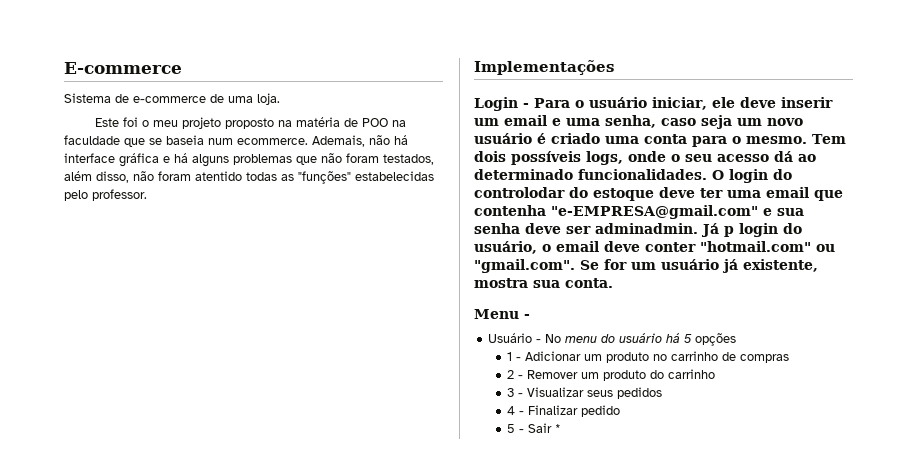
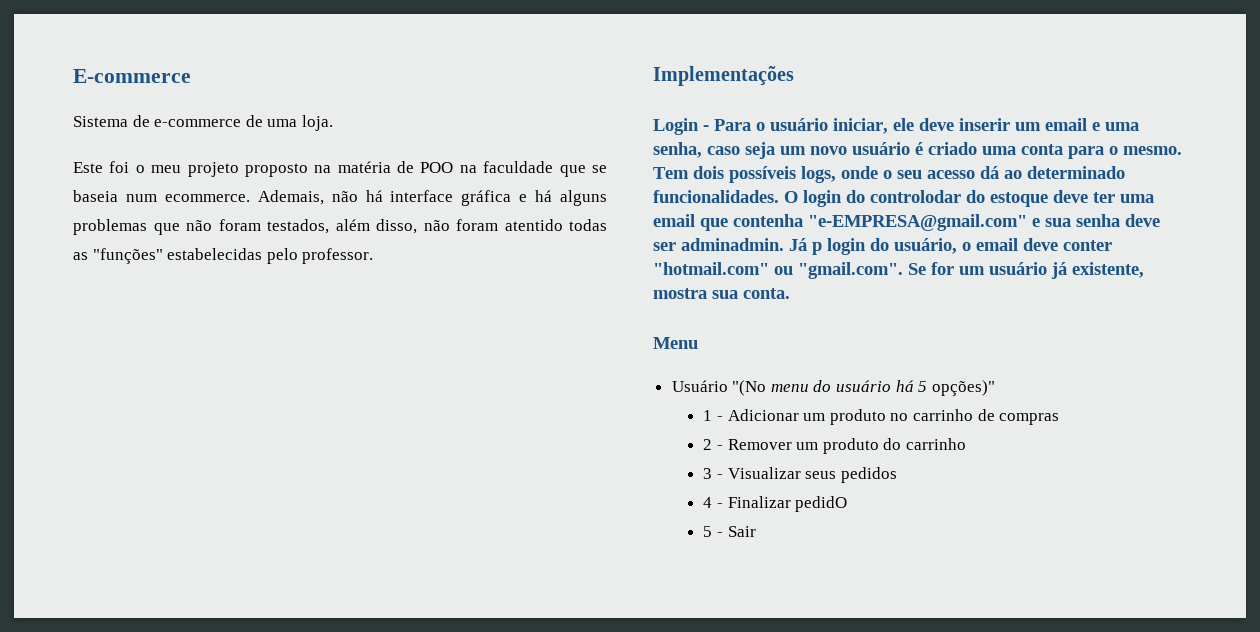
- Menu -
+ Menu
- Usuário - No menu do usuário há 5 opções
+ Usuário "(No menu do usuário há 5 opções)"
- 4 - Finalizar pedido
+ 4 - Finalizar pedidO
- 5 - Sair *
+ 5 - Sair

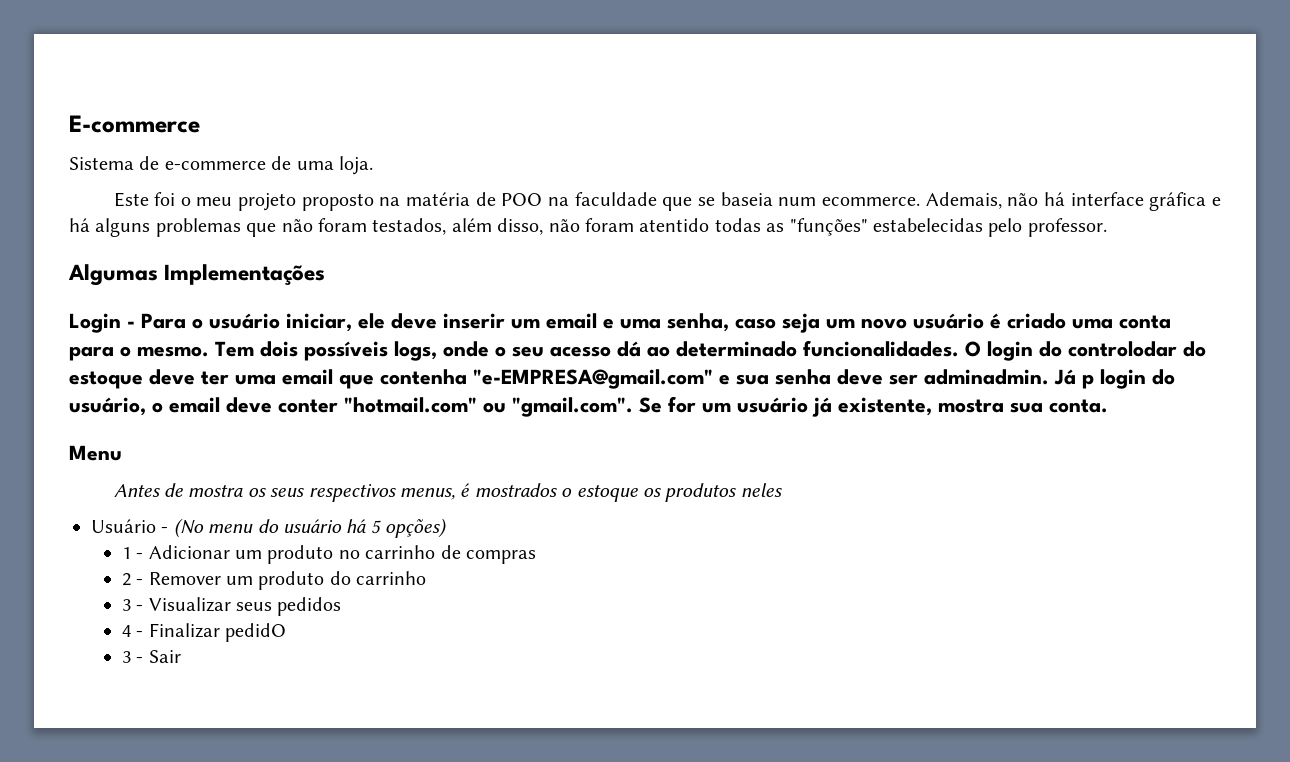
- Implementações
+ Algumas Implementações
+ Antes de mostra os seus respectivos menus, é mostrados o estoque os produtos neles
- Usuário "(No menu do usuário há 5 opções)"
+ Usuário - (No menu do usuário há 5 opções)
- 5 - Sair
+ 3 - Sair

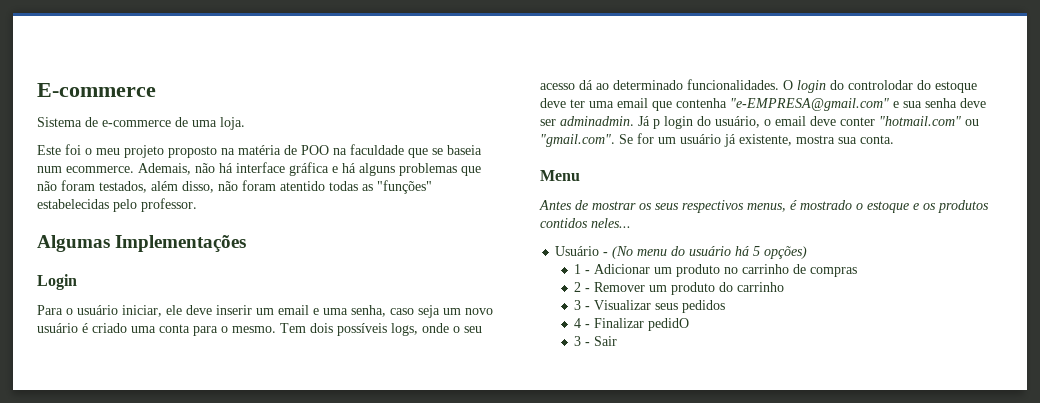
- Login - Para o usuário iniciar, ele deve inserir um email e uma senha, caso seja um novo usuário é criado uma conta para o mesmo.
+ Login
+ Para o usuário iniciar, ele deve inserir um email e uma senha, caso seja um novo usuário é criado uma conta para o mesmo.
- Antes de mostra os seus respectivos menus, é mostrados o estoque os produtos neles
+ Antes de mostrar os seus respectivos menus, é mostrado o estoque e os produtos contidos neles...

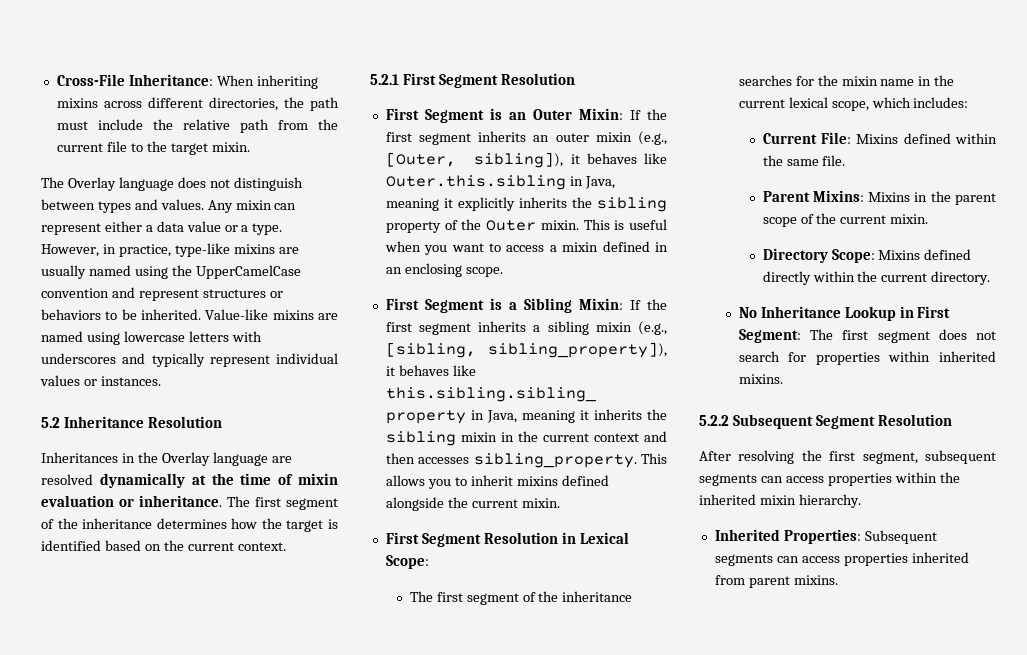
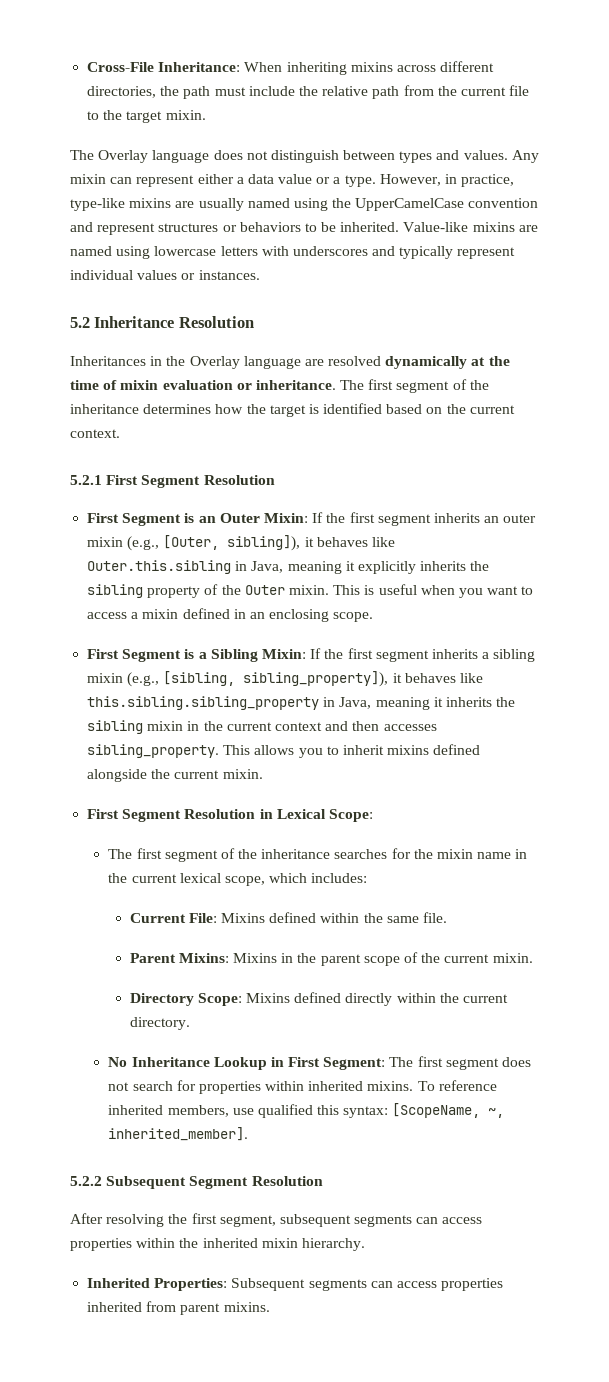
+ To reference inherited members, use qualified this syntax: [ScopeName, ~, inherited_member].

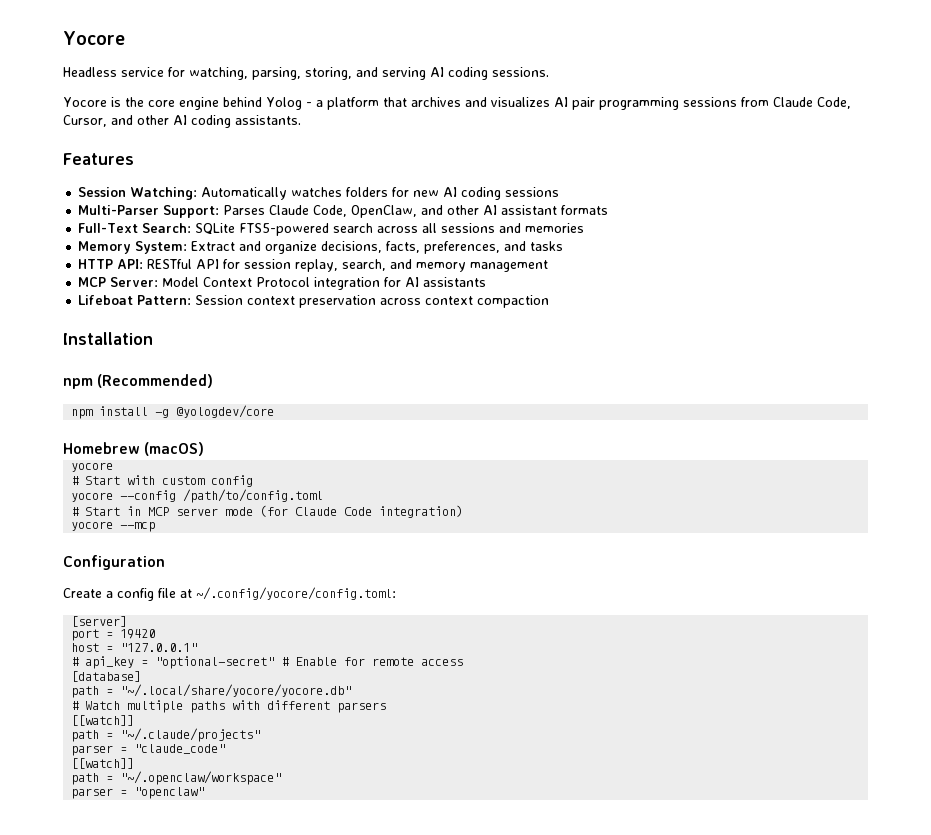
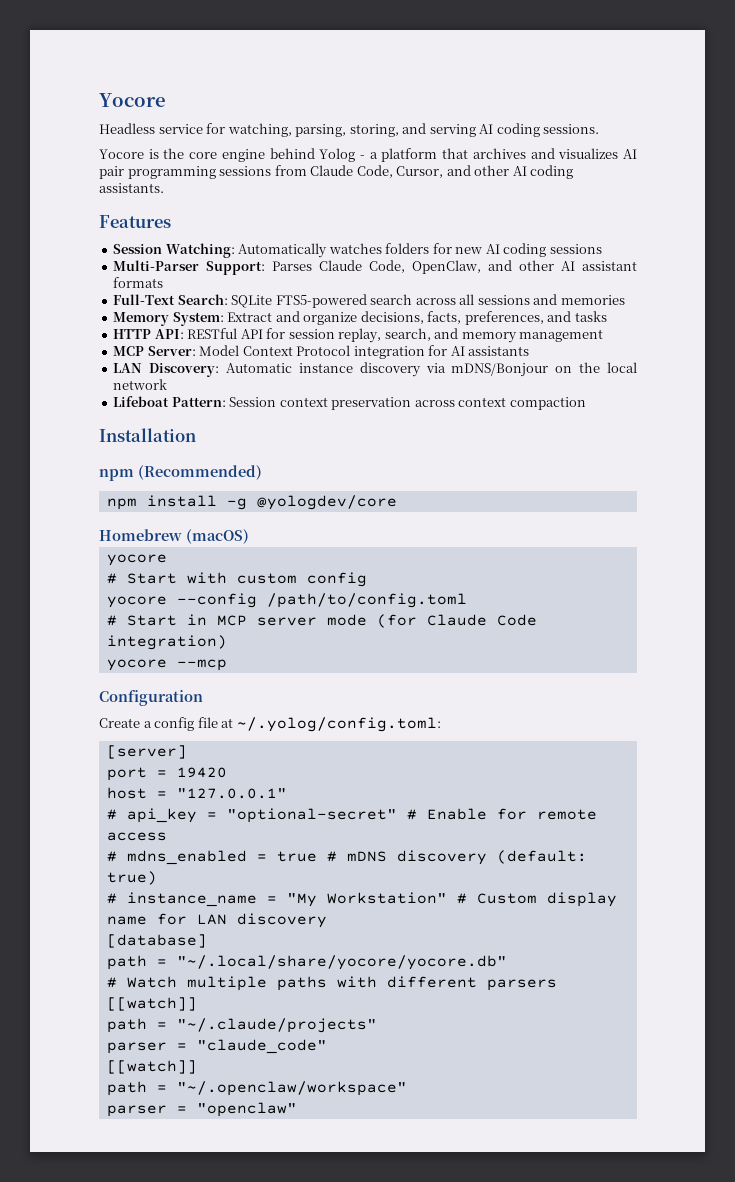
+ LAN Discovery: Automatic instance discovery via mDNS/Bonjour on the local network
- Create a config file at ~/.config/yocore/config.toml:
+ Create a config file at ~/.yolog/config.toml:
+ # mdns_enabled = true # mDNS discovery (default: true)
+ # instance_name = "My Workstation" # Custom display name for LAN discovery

** Problem **
Exactly the lines from the line containing "- 5 - Sair *" to the end of the records need to be copied, both ends included, with pictures left out.

** Answer for this exercise **
- 5 - Sair *
+ 5 - Sair

- Implementações
+ Algumas Implementações
+ Antes de mostra os seus respectivos menus, é mostrados o estoque os produtos neles
- Usuário "(No menu do usuário há 5 opções)"
+ Usuário - (No menu do usuário há 5 opções)
- 5 - Sair
+ 3 - Sair

- Login - Para o usuário iniciar, ele deve inserir um email e uma senha, caso seja um novo usuário é criado uma conta para o mesmo.
+ Login
+ Para o usuário iniciar, ele deve inserir um email e uma senha, caso seja um novo usuário é criado uma conta para o mesmo.
- Antes de mostra os seus respectivos menus, é mostrados o estoque os produtos neles
+ Antes de mostrar os seus respectivos menus, é mostrado o estoque e os produtos contidos neles...

+ To reference inherited members, use qualified this syntax: [ScopeName, ~, inherited_member].

+ LAN Discovery: Automatic instance discovery via mDNS/Bonjour on the local network
- Create a config file at ~/.config/yocore/config.toml:
+ Create a config file at ~/.yolog/config.toml:
+ # mdns_enabled = true # mDNS discovery (default: true)
+ # instance_name = "My Workstation" # Custom display name for LAN discovery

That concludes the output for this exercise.